Re: [PATCH v5 18/39] mm: Handle faultless write upgrades for shstk

"Edgecombe, Rick P" <rick.p.edgecombe@xxxxxxxxx> · Wed, 25 Jan 2023 18:43:47 +0000

On Wed, 2023-01-25 at 10:27 +0100, David Hildenbrand wrote:
> > > Roughly speaking: if we abstract it that way and get all of the
> > > "how
> > > to
> > > set it writable now?" out of core-MM, it not only is cleaner and
> > > less
> > > error prone, it might even allow other architectures that
> > > implement
> > > something comparable (e.g., using a dedicated HW bit) to actually
> > > reuse
> > > some of that work. Otherwise most of that "shstk" is really just
> > > x86
> > > specific ...
> > > 
> > > I guess the only cases we have to special case would be page
> > > pinning
> > > code where pte_write() would indicate that the PTE is writable
> > > (well,
> > > it
> > > is, just not by "ordinary CPU instruction" context directly): but
> > > you
> > > do
> > > that already, so ... :)
> > > 
> > > Sorry for stumbling over that this late, I only started looking
> > > into
> > > this when you CCed me on that one patch.
> > 
> > Sorry for not calling more attention to it earlier. Appreciate your
> > comments.
> > 
> > Previously versions of this series had changed some of these
> > pte_mkwrite() calls to maybe_mkwrite(), which of course takes a
> > vma.
> > This way an x86 implementation could use the VM_SHADOW_STACK vma
> > flag
> > to decide between pte_mkwrite() and pte_mkwrite_shstk(). The
> > feedback
> > was that in some of these code paths "maybe" isn't really an
> > option, it
> > *needs* to make it writable. Even though the logic was the same,
> > the
> > name of the function made it look wrong.
> > 
> > But another option could be to change pte_mkwrite() to take a vma.
> > This
> > would save using another software bit on x86, but instead requires
> > a
> > small change to each arch's pte_mkwrite().
> 
> I played with that idea shortly as well, but discarded it. I was not 
> able to convince myself that it wouldn't be required to pass in the
> VMA 
> as well for things like pte_dirty(), pte_mkdirty(), pte_write(), ... 
> which would end up fairly ugly (or even impossible in thing slike
> GUP-fast).
> 
> For example, I wonder how we'd be handling stuff like do_numa_page() 
> cleanly correctly, where we use pte_modify() + pte_mkwrite(), and
> either 
> call might set the PTE writable and maintain dirty bit ...
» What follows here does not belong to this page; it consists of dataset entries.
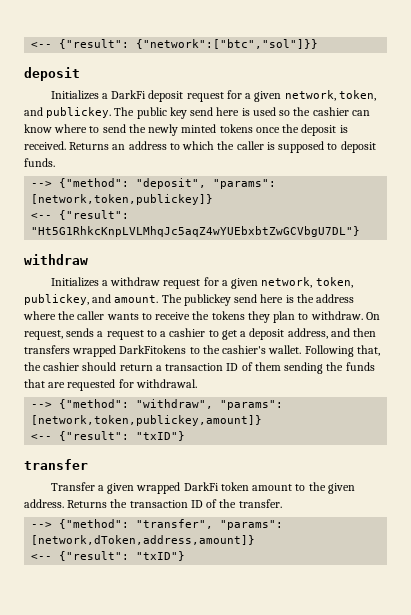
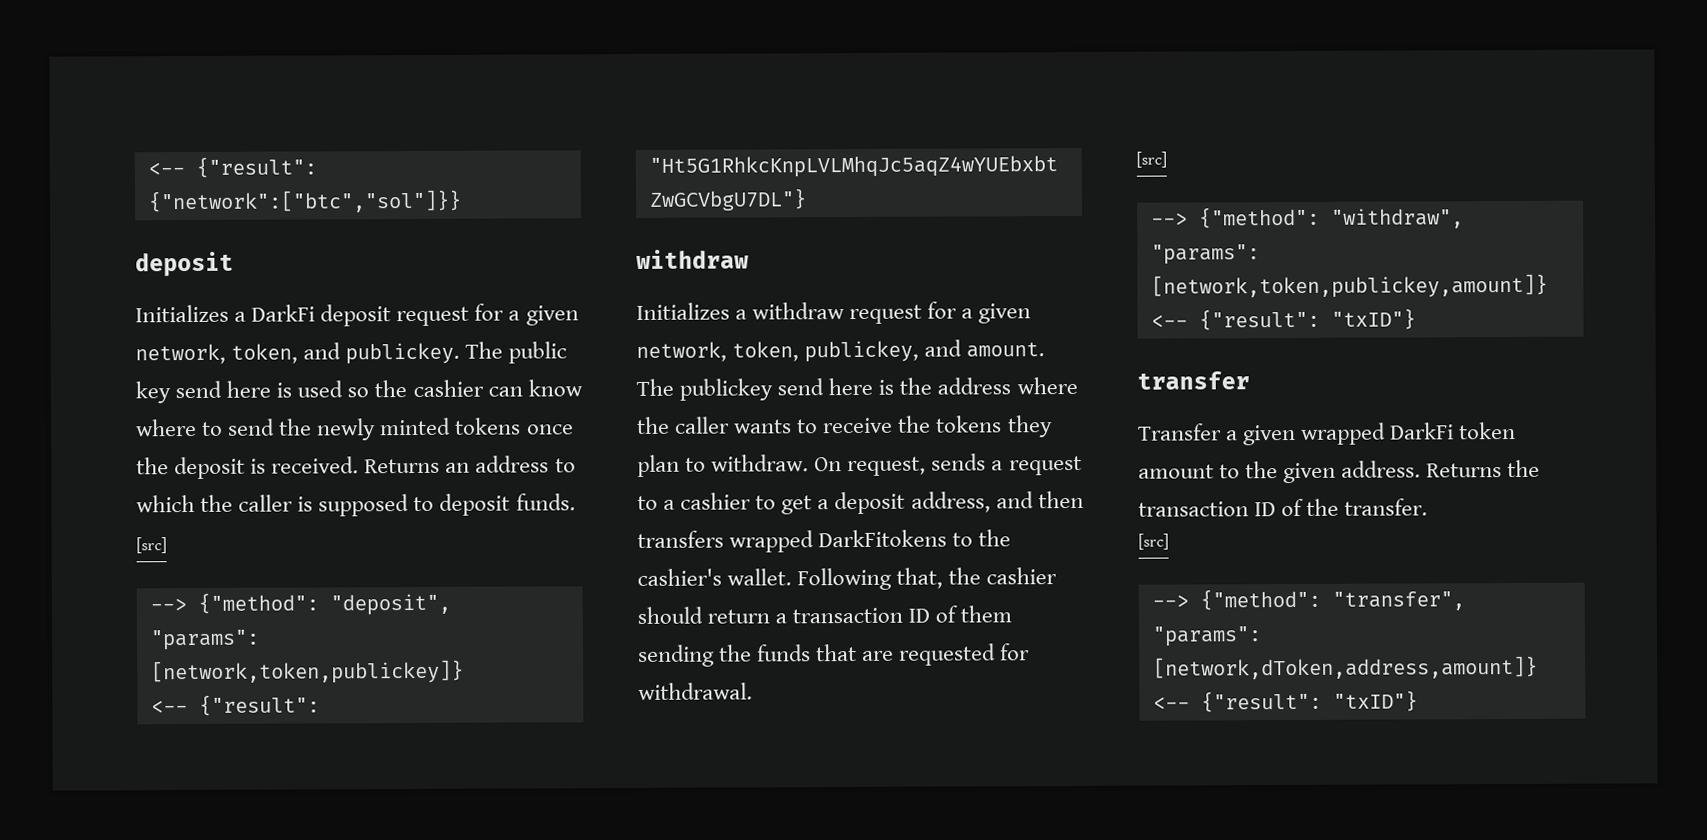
(55, 162) none -> [136,537,167,554] // [src]
(197, 383) none -> [1136,151,1167,168] // [src]
(282, 503) none -> [1138,533,1169,550] // [src]

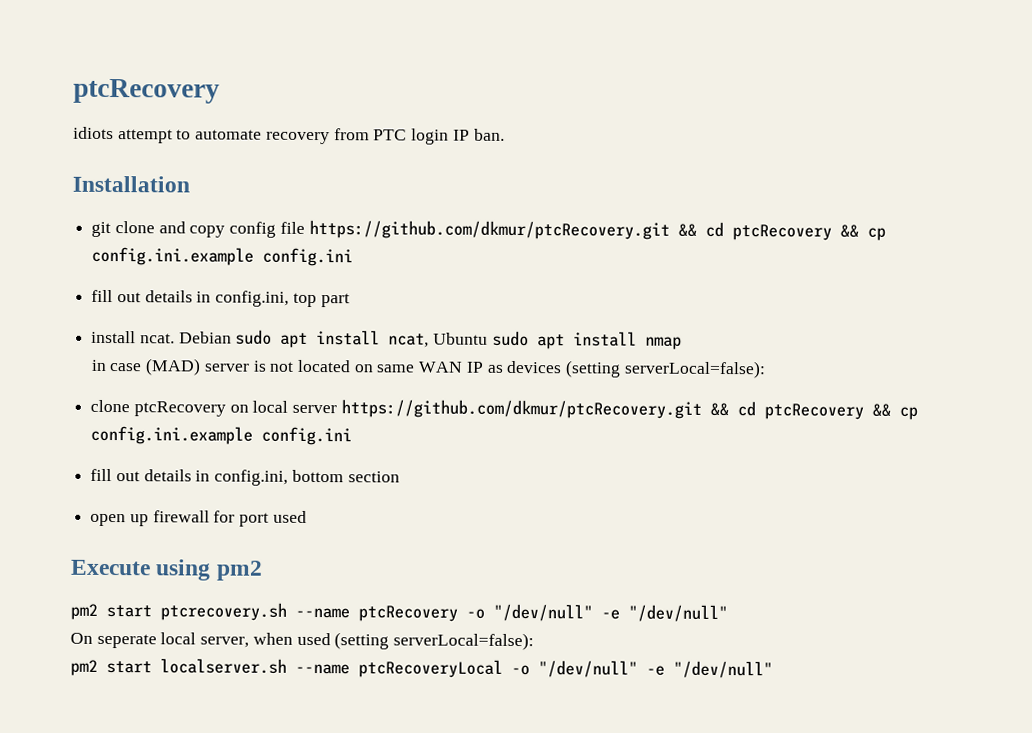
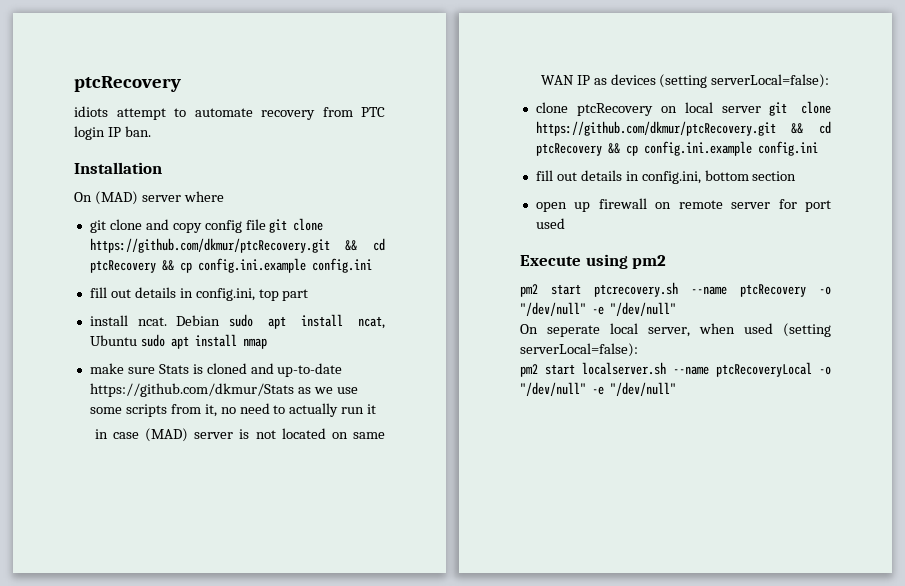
(190, 184) none -> [74,191,224,205] // On (MAD) server where
(305, 227) none -> [269,218,324,233] git clone
(682, 343) none -> [89,363,343,377] [89,383,358,397] [89,403,377,417] // make sure Stats is cloned and up-to-date https://github.com/dkmur/Stats as we use some scripts from it, no need to actually run it
(338, 409) none -> [769,101,831,116] git clone
(210, 516) none -> [655,200,771,209] on remote server

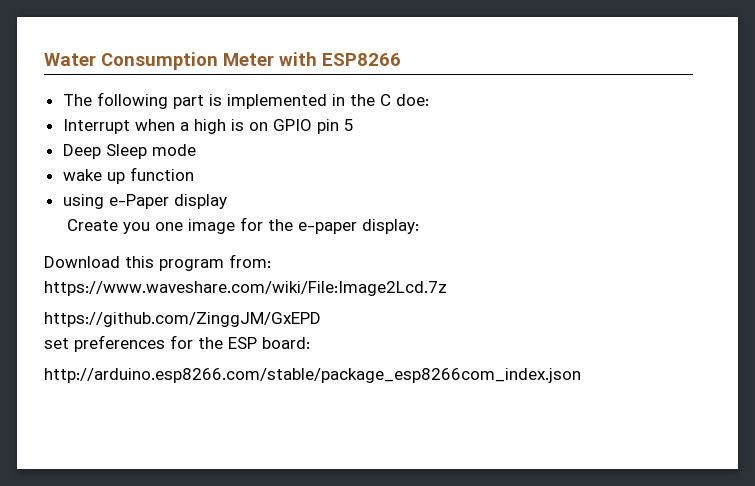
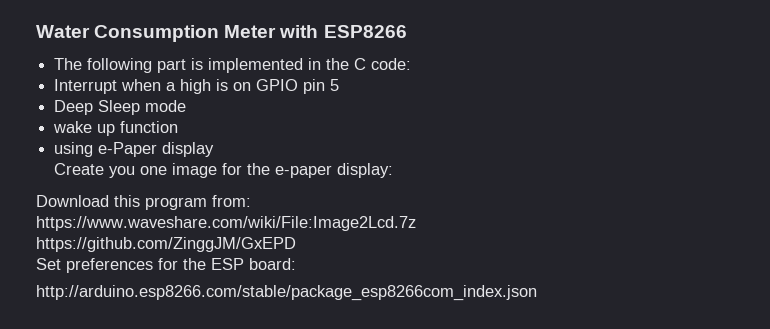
[395,94,429,106] doe: -> [371,58,412,70] code:
[44,338,69,349] set -> [36,258,61,270] Set

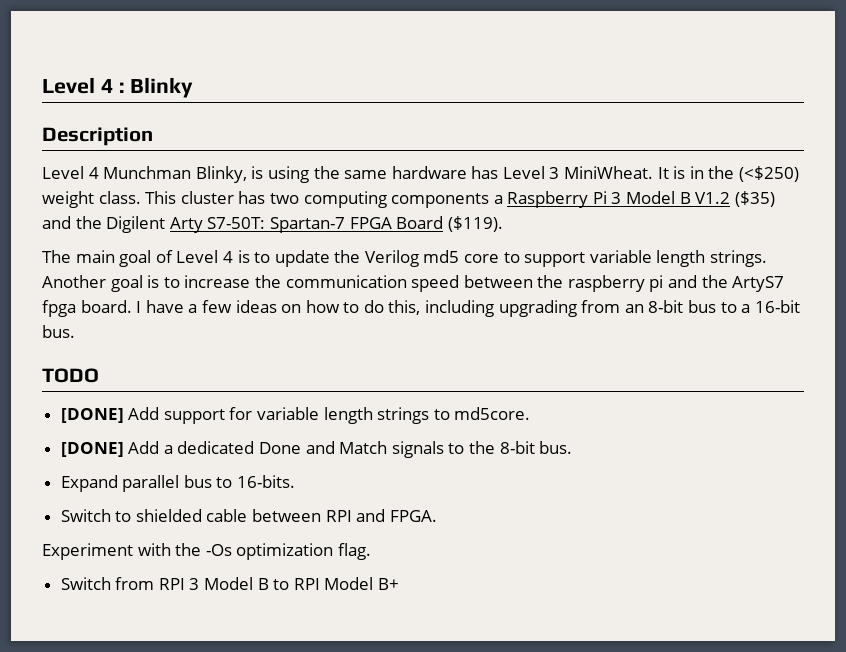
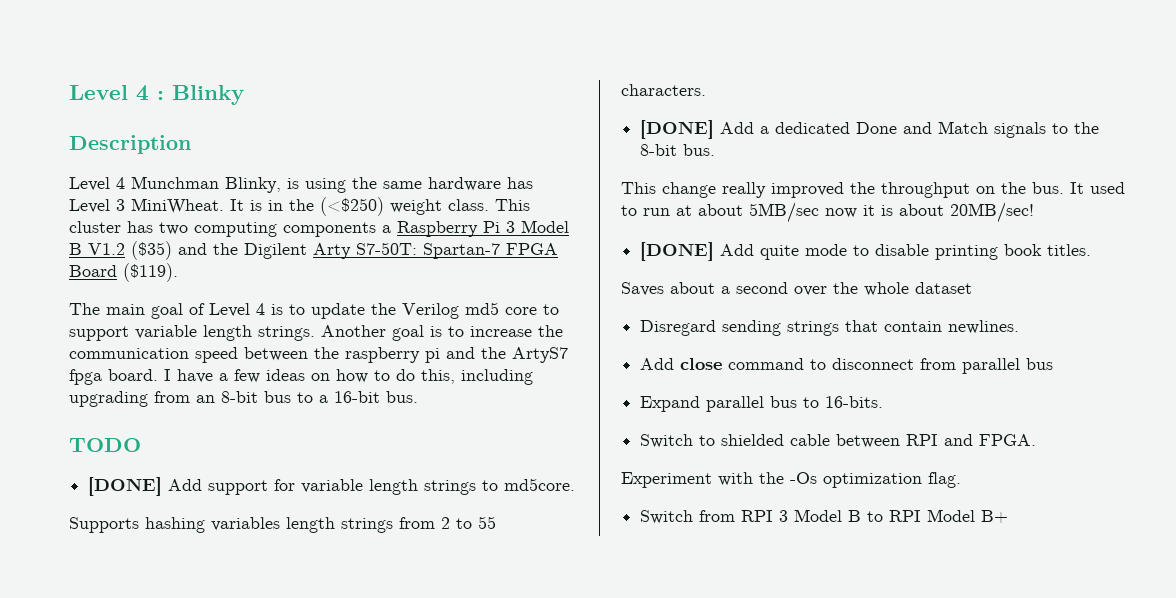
(531, 413) none -> [69,516,496,533] [621,84,706,96] // Supports hashing variables length strings from 2 to 55 characters.
(573, 447) none -> [621,182,1125,198] [621,202,1034,223] [640,242,1092,261] [621,282,972,296] [640,320,1020,336] [640,358,1054,374] // This change really improved the throughput on the bus. It used to run at about 5MB/sec now it is about 20MB/sec! // [DONE] Add quite mode to disable printing book titles. // Saves about a second over the whole dataset // Disregard sending strings that contain newlines. // Add close command to disconnect from parallel bus

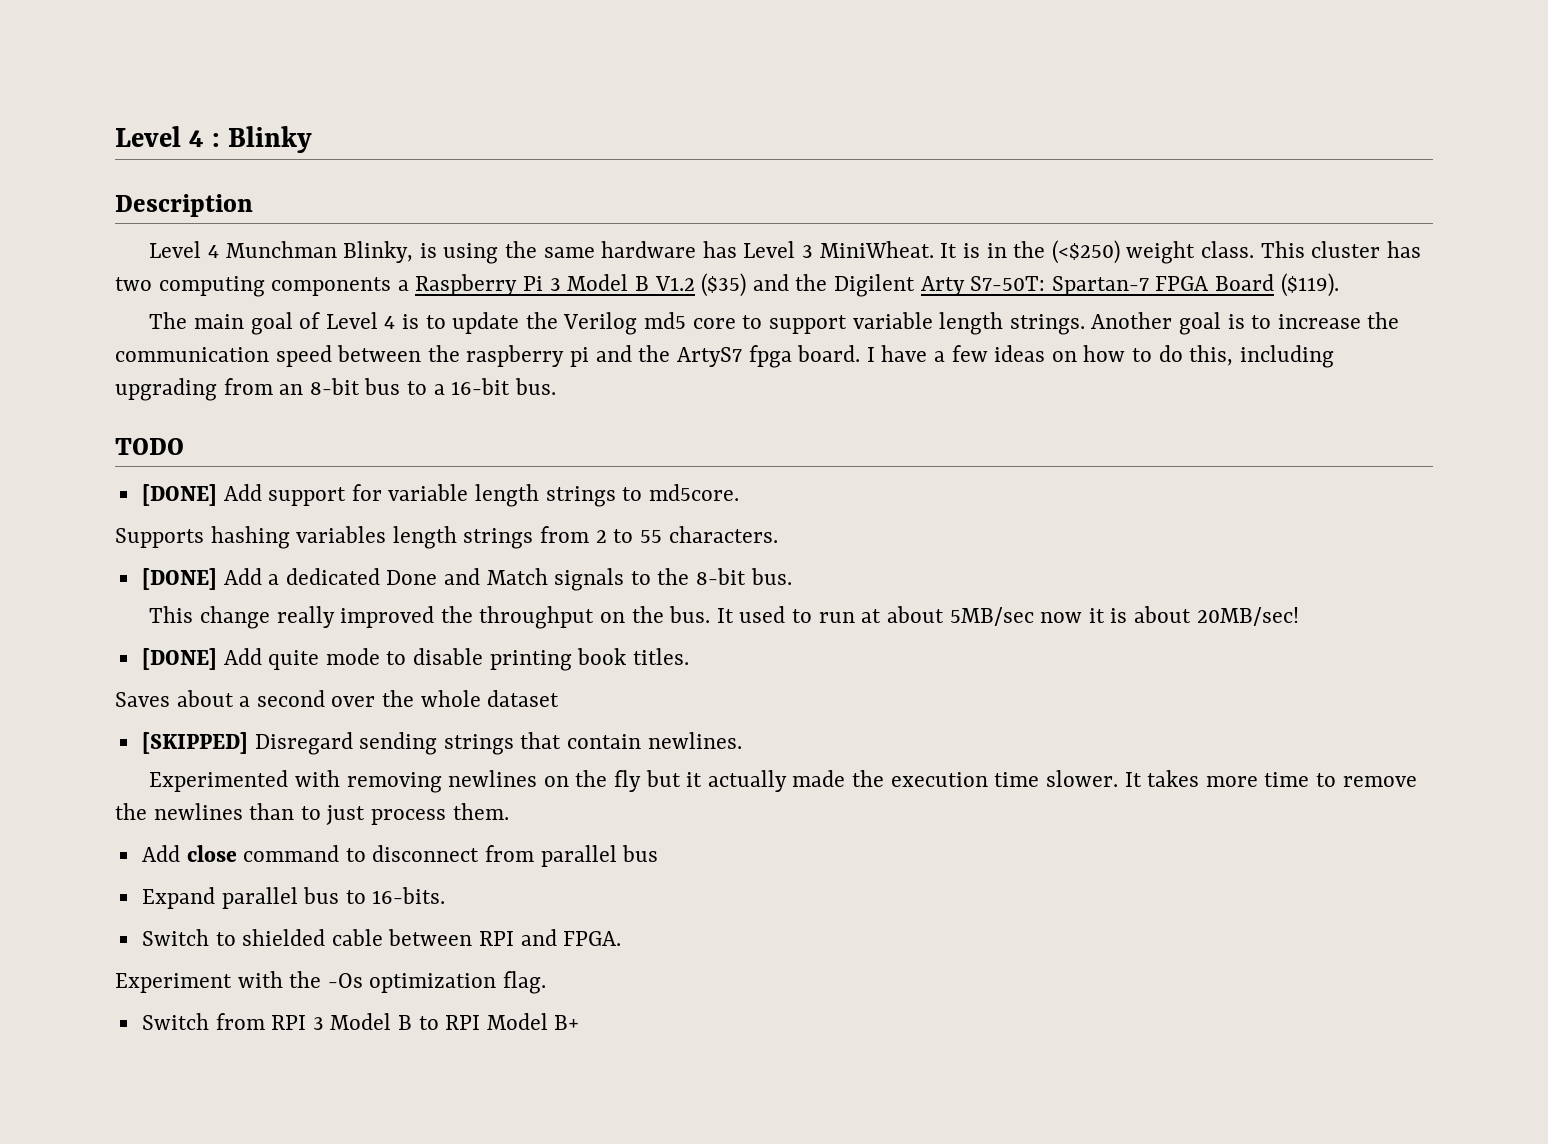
(972, 288) none -> [141,732,248,754] [SKIPPED]
(1020, 327) none -> [149,770,1417,793] [115,803,509,825] // Experimented with removing newlines on the fly but it actually made the execution time slower. It takes more time to remove the newlines than to just process them.

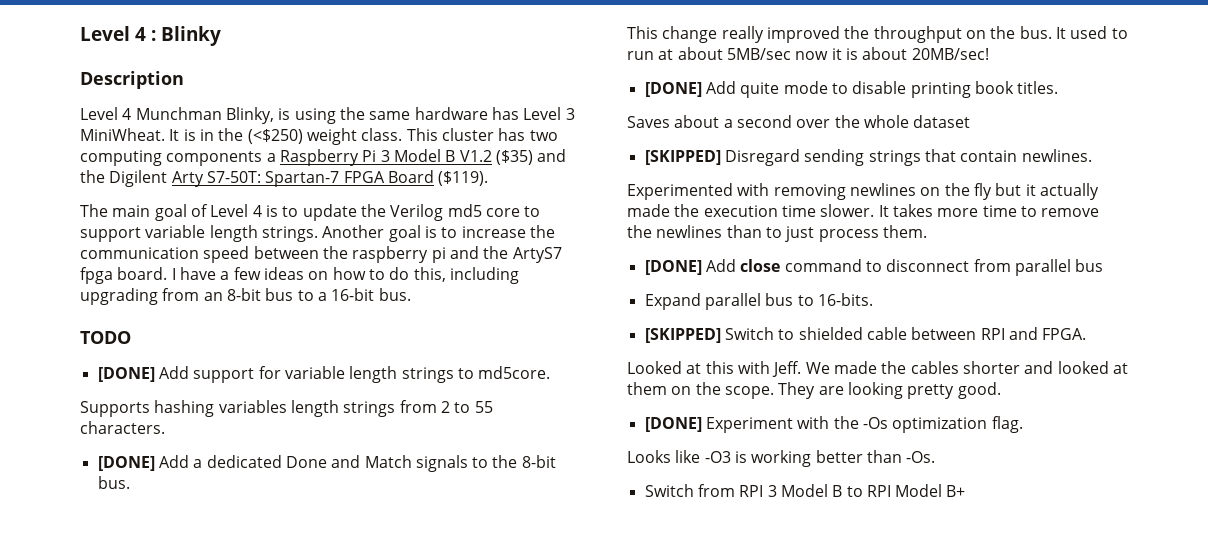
(509, 811) none -> [644,260,702,275] [DONE]
(446, 895) none -> [644,328,721,343] [SKIPPED]
(622, 938) none -> [627,361,1128,377] [627,382,1001,399] [644,417,702,432] Looked at this with Jeff. We made the cables shorter and looked at them on the scope. They are looking pretty good. // [DONE]
(547, 982) none -> [627,450,936,467] // Looks like -O3 is working better than -Os.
pte_modify() is handled like this currently:

https://lore.kernel.org/lkml/20230119212317.8324-12-rick.p.edgecombe@xxxxxxxxx/

There has been a couple iterations on that. The current solution is to
do the Dirty->SavedDirty fixup if needed after the new prots are added.

Of course pte_modify() can't know whether you are are attempting to
create a shadow stack PTE with the prot you are passing in. But the
callers today explicitly call pte_mkwrite() after filling in the other
bits with pte_modify(). Today this patch causes the pte_mkwrite() to be
skipped and another fault may be required in the mprotect() and numa
cases, but if we change pte_mkwrite() to take a VMA we can just make it
shadow stack to start.

It might be worth mentioning, there was a suggestion in the past to try
to have the shadow stack bits come out of vm_get_page_prot(), but MM
code would then try to map the zero page as (shadow stack) writable
when there was a normal (non-shadow stack) read access. So I had to
abandon that approach and rely on explicit calls to pte_mkwrite/shstk()
to make it shadow stack.

> 
> Having that said, maybe it could work with only a single saved-dirty
> bit 
> and passing in the VMA for pte_mkwrite() only.
> 
> pte_wrprotect() would detect "writable=0,dirty=1" and move the dirty
> bit 
> to the soft-dirty bit instead, resulting in 
> "writable=0,dirty=0,saved-dirty=1",
> 
> pte_dirty() would return dirty==1||saved-dirty==1.
> 
> pte_mkdirty() would set either set dirty=1 or saved-dirty=1,
> depending 
> on the writable bit.
> 
> pte_mkclean() would clean both bits.
> 
> pte_write() would detect "writable == 1 || (writable==0 && dirty==1)"
> 
> pte_mkwrite() would act according to the VMA, and in addition, merge
> the 
> saved-dirty bit into the dirty bit.
> 
> pte_modify() and mk_pte() .... would require more thought ...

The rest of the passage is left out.